I've decided to seed a plot this winter with mixed saved seed (so with anything that tasted decent and ripened here) to see if anything can ripen from winter direct seeded next summer. Eventually a goal looks like feeding tomato scraps to the pigs in their winter pen and then weeding out anything except tomatoes in spring; this would be a great piece of the agriculture processes I'm aiming for in the long term.
Title: Re: Tomato Journal
Post by: William S. on 2021-10-28, 08:00:19 PM
Just tried buzzing those two blooms. No pollen release yet.
Title: Re: Tomato Journal
Post by: William S. on 2021-10-30, 10:58:01 PM
Still no pollen apparent. More blooms including on more plants in early stages. Oldest bloom of the first two looks to be fading. Hmm.
Title: Re: Tomato Journal
Post by: Adrian on 2021-10-31, 01:54:14 AM
She well must have pollen!
The pollen is liberated regularely.
When i have did my cross i have also not look pollen exit of the anther cone.

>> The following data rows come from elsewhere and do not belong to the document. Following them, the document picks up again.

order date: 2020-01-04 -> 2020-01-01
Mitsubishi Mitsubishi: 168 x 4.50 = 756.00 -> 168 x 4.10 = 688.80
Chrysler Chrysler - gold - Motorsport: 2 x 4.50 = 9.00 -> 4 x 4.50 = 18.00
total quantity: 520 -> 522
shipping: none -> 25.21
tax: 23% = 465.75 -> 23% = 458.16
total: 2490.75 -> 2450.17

Sometimes i see a cloud exit of the flower.
Title: Re: Tomato Journal
Post by: William S. on 2021-10-31, 09:05:23 AM
I hold up the pollen spoon from my first pollinator tool and buzz the flower and no visible pollen. I keep trying. Perhaps the artificial light? The first flower is senescing. Second is fully open, and third opening. A few more are opening on other plants.
Title: Re: Tomato Journal
Post by: William S. on 2021-11-11, 01:49:57 AM
I have a tomato set on my four winter growout plants. First few flowers look to be about to fall off without setting fruit. Confirms the lack of pollen from them. Same plant has been producing pollen since then. Clumpy pollen. Suspect set fruits will be a subset of flowers but plants are producing lots of flowers now.
Title: Re: Tomato Journal
Post by: William S. on 2021-11-13, 08:44:26 PM
Yep it's set. Grow F2 seeds grow! I think I see two additional plants with just barely set tomatoes.
Title: Re: Tomato Journal
Post by: William S. on 2021-11-19, 08:42:21 AM
I am pretty sure I have 5 to 6 tomatoes set now. Second whorl of flowers finishing and a third starting. Plants quite etiolated. Apical dominance has declined and side shoots are starting. Still in the #1 cans commonly referred to as 1 gallon. I don't currently see any sign of determinate growth.

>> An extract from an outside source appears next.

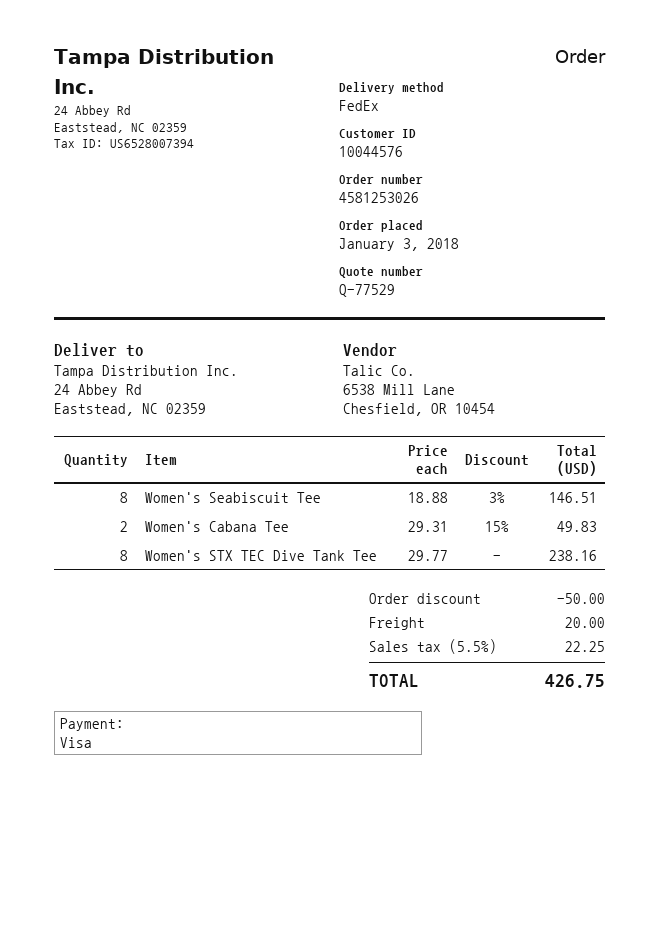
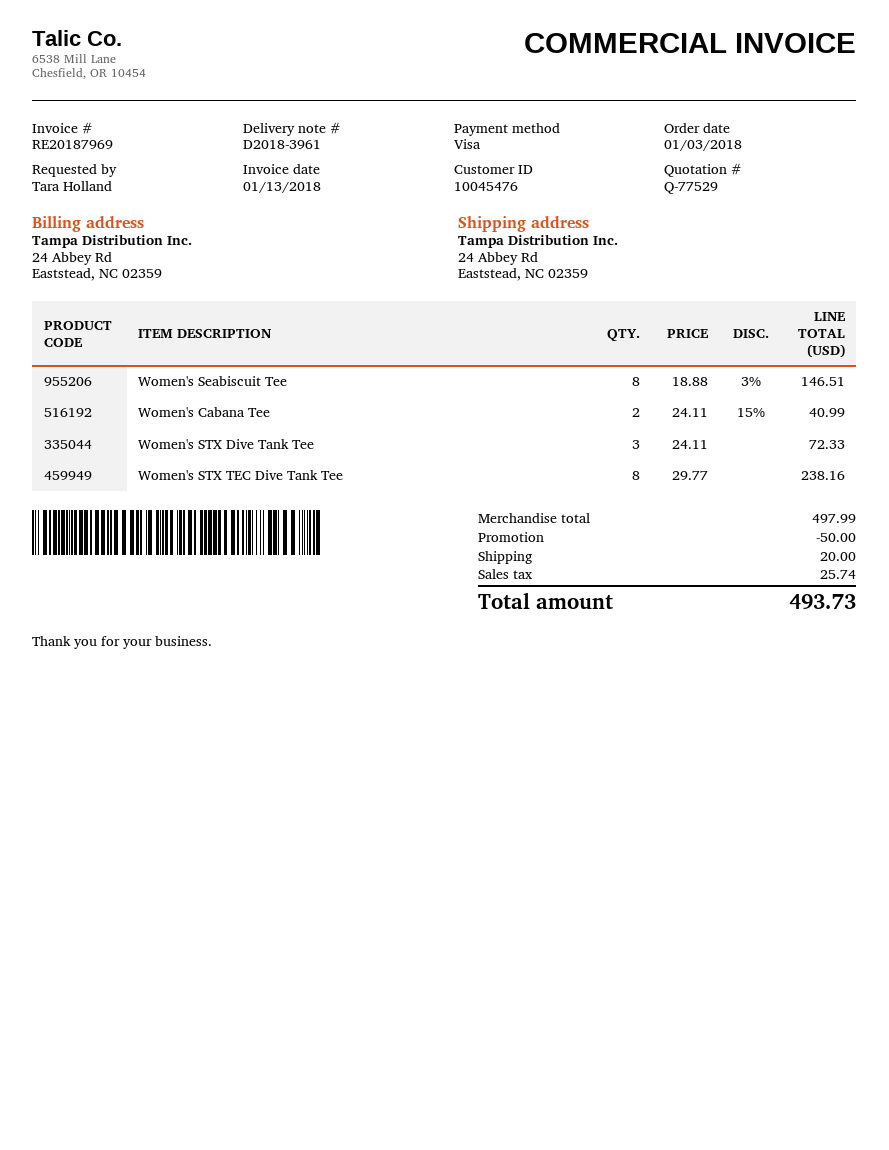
customer number: 10044576 -> 10045476
Women's Cabana Tee: 2 x 29.31 - 15% = 49.83 -> 2 x 24.11 - 15% = 40.99
Women's STX Dive Tank Tee: none -> 3 x 24.11 = 72.33
tax: 22.25 -> 25.74
total: 426.75 -> 493.73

I think I counted about forty seeds in a MMS fruit. That means five fruits could potentially produce 200 seeds or enough to produce roughly fifty potato leaf F2s. More than enough for an isolation garden!

The micro dwarf plant is getting bigger. The Solanum galapagense is still tiny. No flowers yet. When they do bloom I'll make crosses if possible I.E. I have time and the others are still blooming.
Title: Re: Tomato Journal
Post by: William S. on 2021-11-24, 01:02:16 PM
Last night I realized that two of my tomato plants were sick. Thought about it. Realized it was the two against the outside wall. They were cold. So I moved those two etiolated vines away from the wall and basement outside door. This morning they looked much better. Though included moving six set tomatoes of eight.